▶ What you are asked to do: Strip the pictures, then copy the remaining data exactly as it stands.

▶ Source material:
= = = =

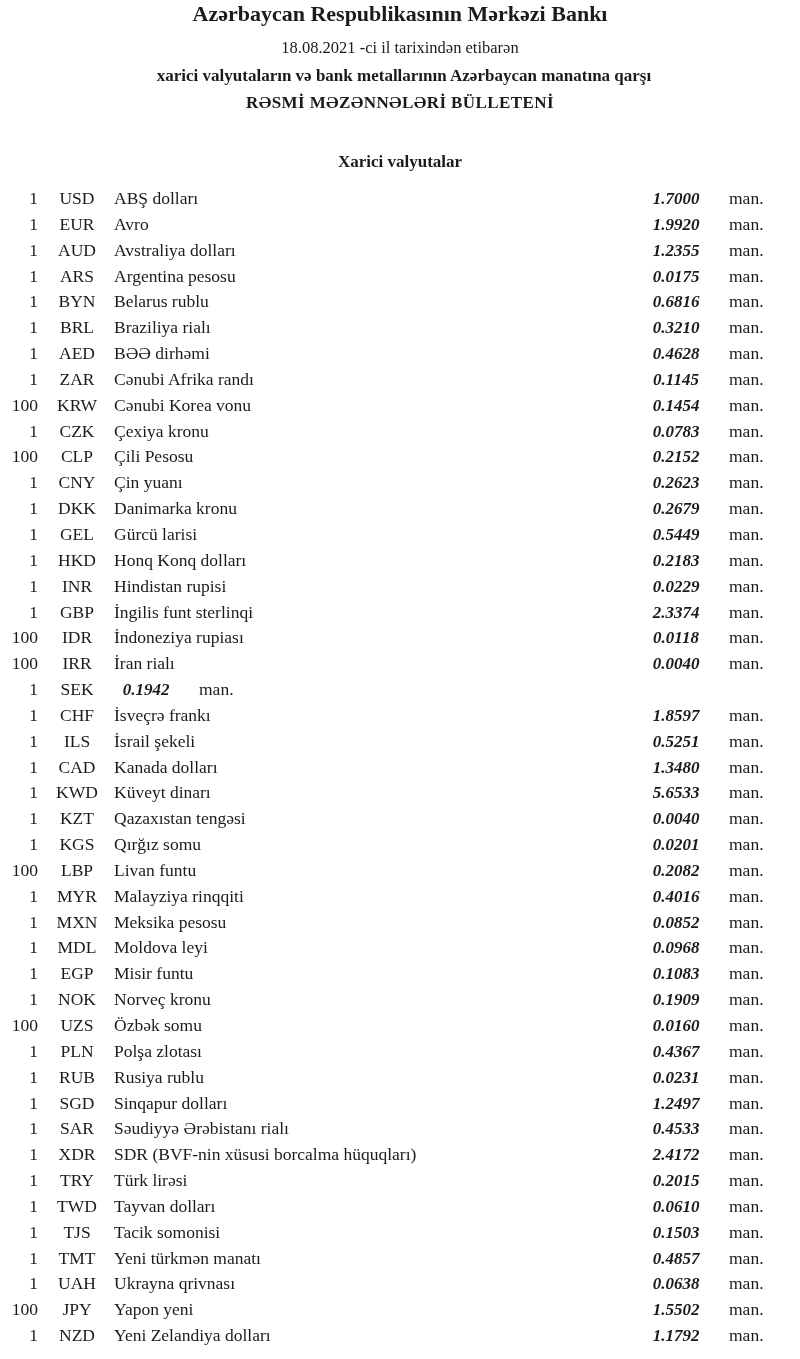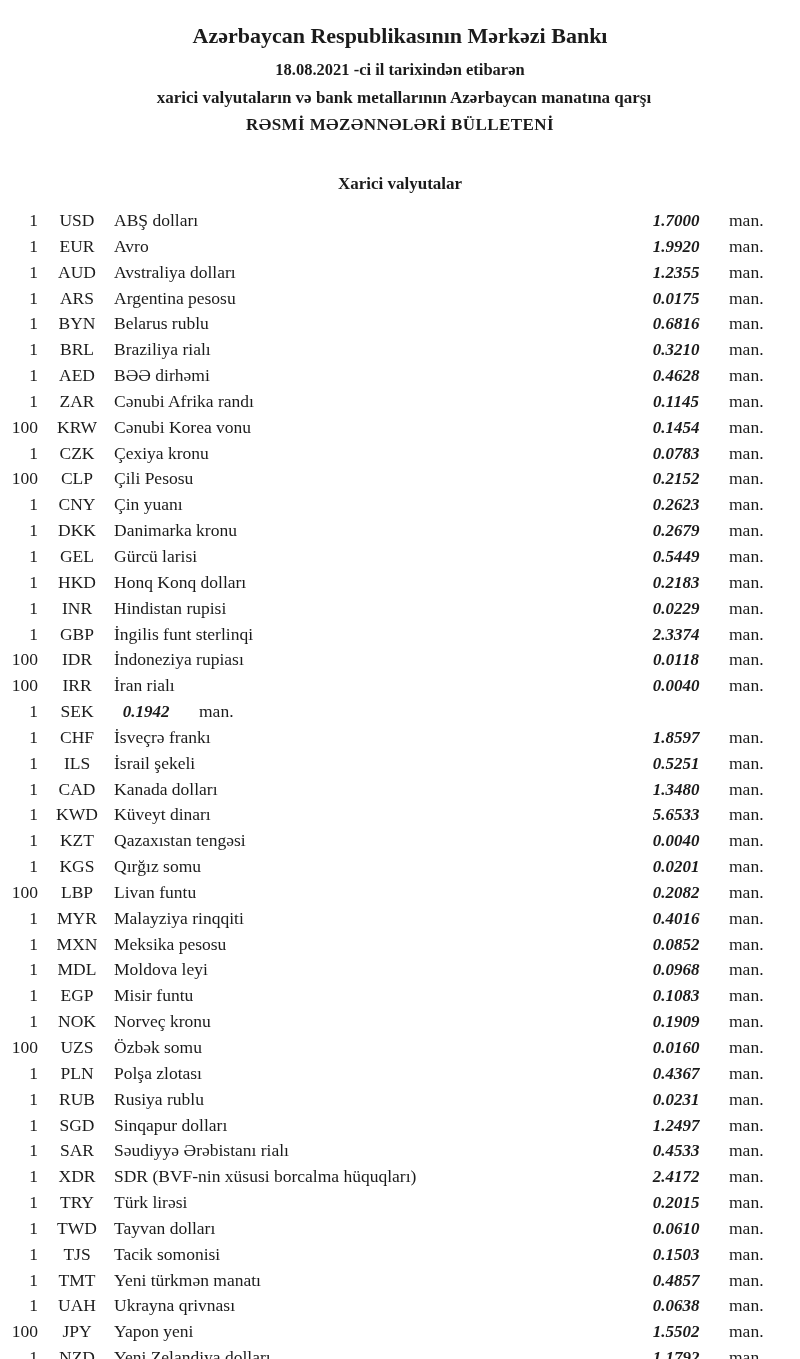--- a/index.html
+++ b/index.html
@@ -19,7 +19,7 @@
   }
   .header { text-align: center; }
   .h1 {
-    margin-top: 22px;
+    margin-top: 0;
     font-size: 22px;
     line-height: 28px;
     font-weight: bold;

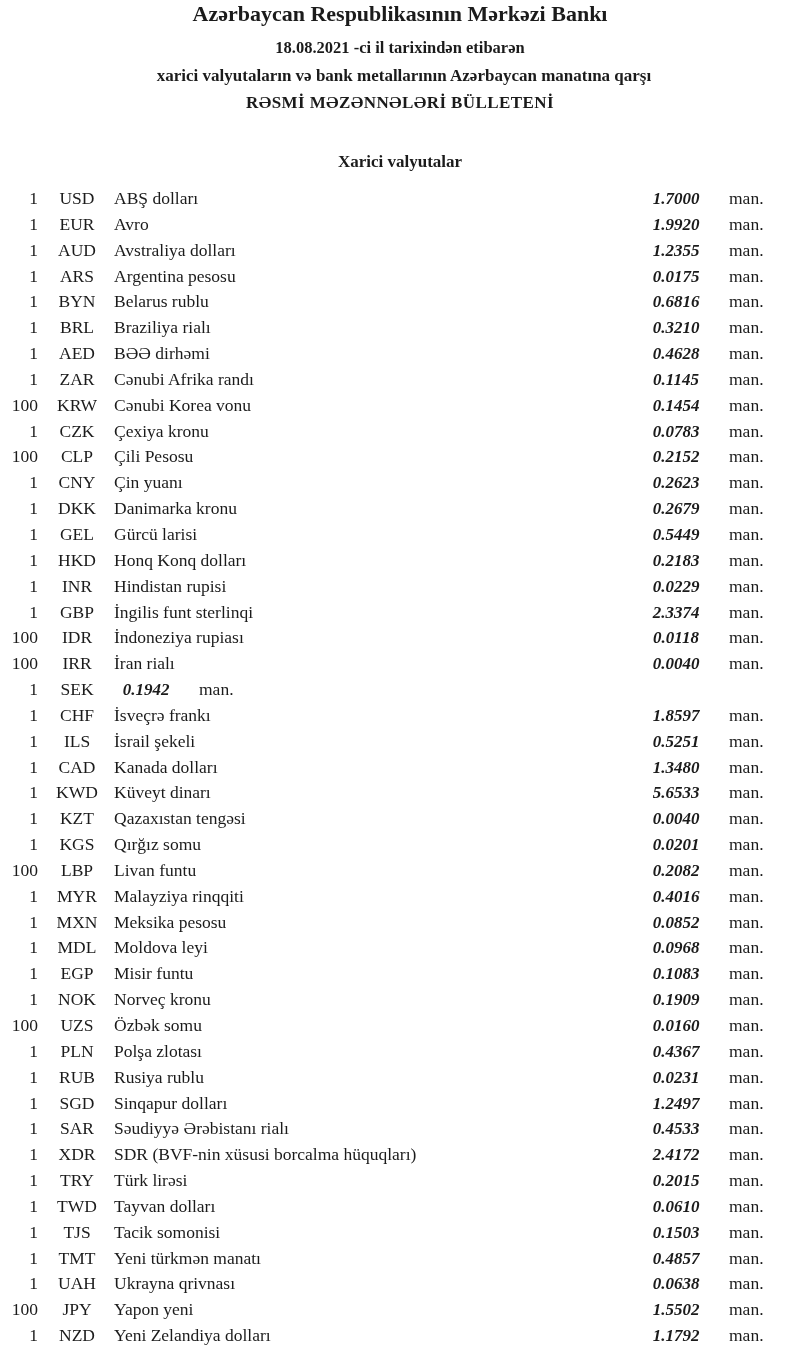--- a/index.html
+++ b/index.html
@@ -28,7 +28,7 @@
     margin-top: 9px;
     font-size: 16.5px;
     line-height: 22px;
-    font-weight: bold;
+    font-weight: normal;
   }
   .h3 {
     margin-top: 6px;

= = = =

▶ Result:
--- a/index.html
+++ b/index.html
@@ -19,7 +19,7 @@
   }
   .header { text-align: center; }
   .h1 {
-    margin-top: 22px;
+    margin-top: 0;
     font-size: 22px;
     line-height: 28px;
     font-weight: bold;

--- a/index.html
+++ b/index.html
@@ -28,7 +28,7 @@
     margin-top: 9px;
     font-size: 16.5px;
     line-height: 22px;
-    font-weight: bold;
+    font-weight: normal;
   }
   .h3 {
     margin-top: 6px;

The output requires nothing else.